Заметив в углу еще один табурет, он взял его и сел сбоку от стола, так, чтобы оказаться лицом к мальчику.
— Меня зовут Лев Иванович, — сказал он. — И я сразу хочу сообщить тебе важную вещь: твоя мама Марина жива, с ней все в порядке. Я сам вытащил ее из дома и отвел к врачам. Сейчас она поправляется, скоро вы сможете увидеться.
— Правда?! — воскликнул мальчик и вскочил со стула. — Мама жива?! Вот здорово! А папа?
— Твой отец, к сожалению, вряд ли смог спастись, — ответил Гуров. — Утром, когда пожарные окончательно потушат огонь и можно будет войти в дом, мы все узнаем. А сейчас мне нужно задать тебе несколько вопросов. Это очень важно. Ведь так мы сможем найти человека, который поджег ваш дом. Ты мне поможешь?
— Да, конечно! — с готовностью откликнулся Петр.
— Давай начнем все с самого начала. Вечером, когда вы ложились спать, не случилось ничего необычного? Может быть, к вам кто-то заходил?
— Нет, вчера никаких гостей не было, — отвечал мальчик. — У нас вообще-то редко бывают гости. Вот папа с мамой — они часто в гости ходят, но меня с собой не берут, я один остаюсь, только с Бернаром.
— Бернар — это, наверно, собака?
— Нет, это кот. Он здоровенный, но кастрированный, и поэтому жирный и трусливый. Но я все равно его люблю. И играть с ним люблю.
— Понятно. Значит, вчера гостей не было, и папа с мамой тоже в гости не уходили. Может быть, был какой-то необычный звонок?
— Звонок? Да, звонки были. И папе звонили, и маме. Но это как раз обычное дело, им часто звонят. И до ужина, и после.
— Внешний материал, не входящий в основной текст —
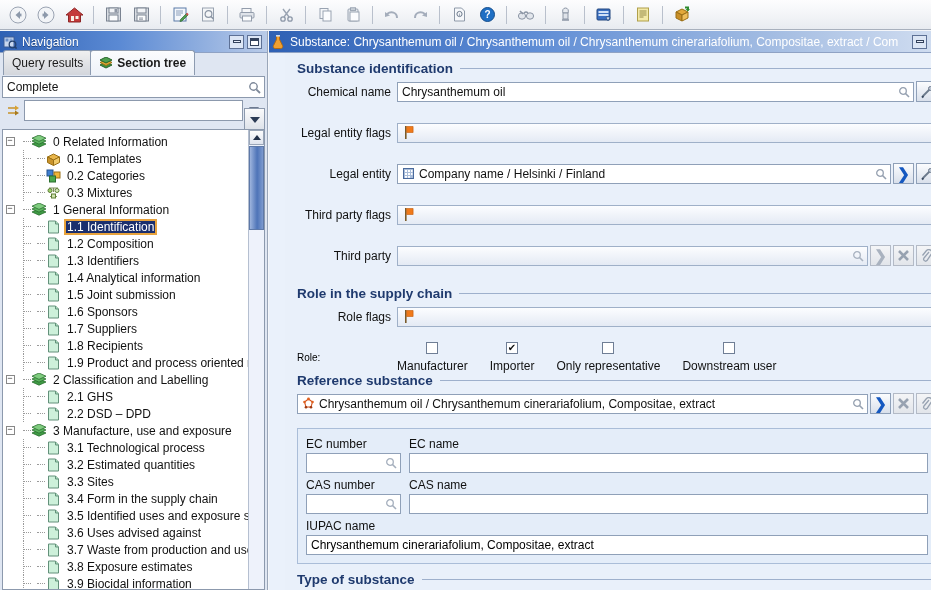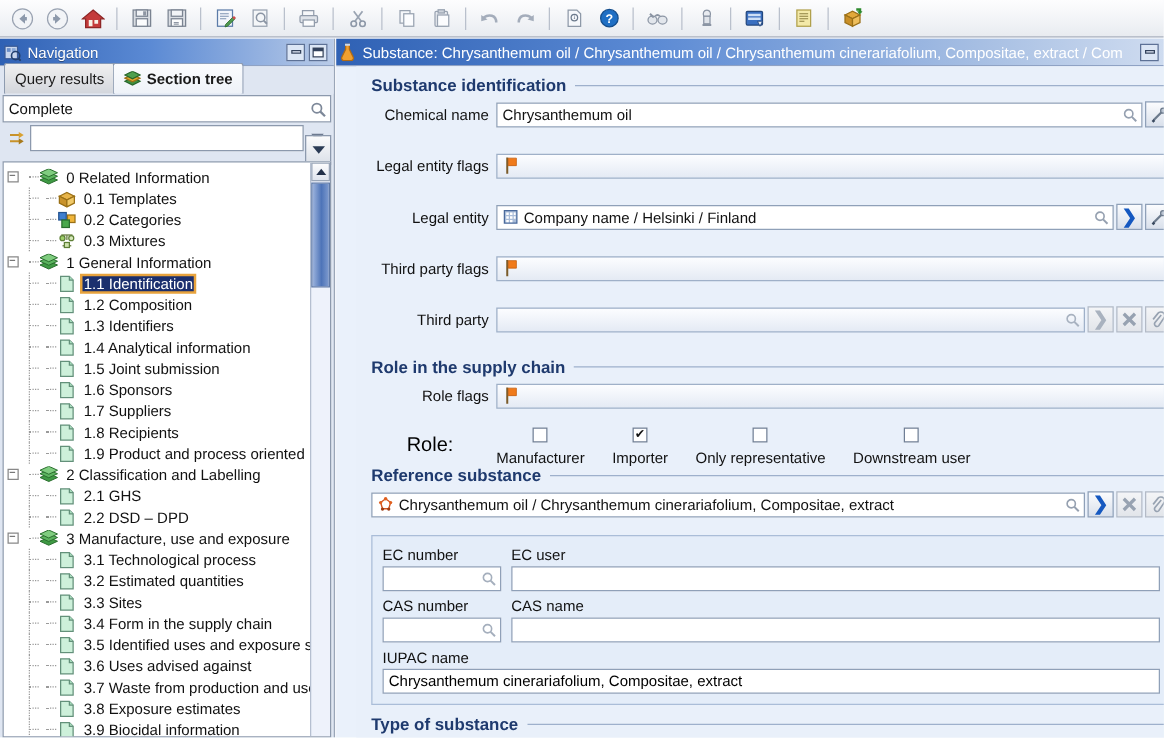"Role:" .cb-row .role-lbl { font-size: 16px -> 10px; text-align: center -> left }
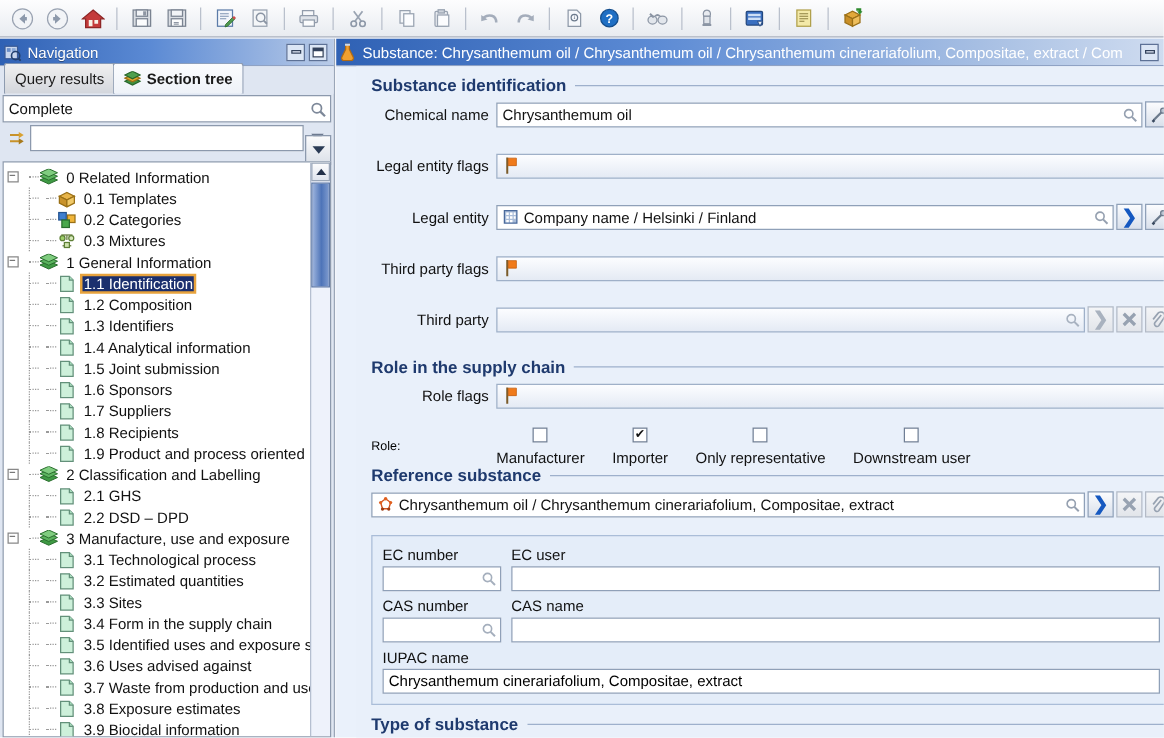"EC user" div.sub-lbl { text: user -> name }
— То есть такого звонка, чтобы папа повышал голос, ругался с кем-то по телефону — такого не было?
— Что-то я такого не помню… Нет, кажется, не было. И папа никогда не ругается по телефону. При нас то есть не ругается. Он тогда наверх уходит, в свой кабинет. Но вчера он никуда не уходил.
— А сколько вообще за вечер было звонков, можешь сказать?
— Всего? Четыре или пять. Да, точно пять.
— Значит, говоришь, в тот вечер ничего необычного не случилось, и вы пошли спать. Во сколько вы ложитесь?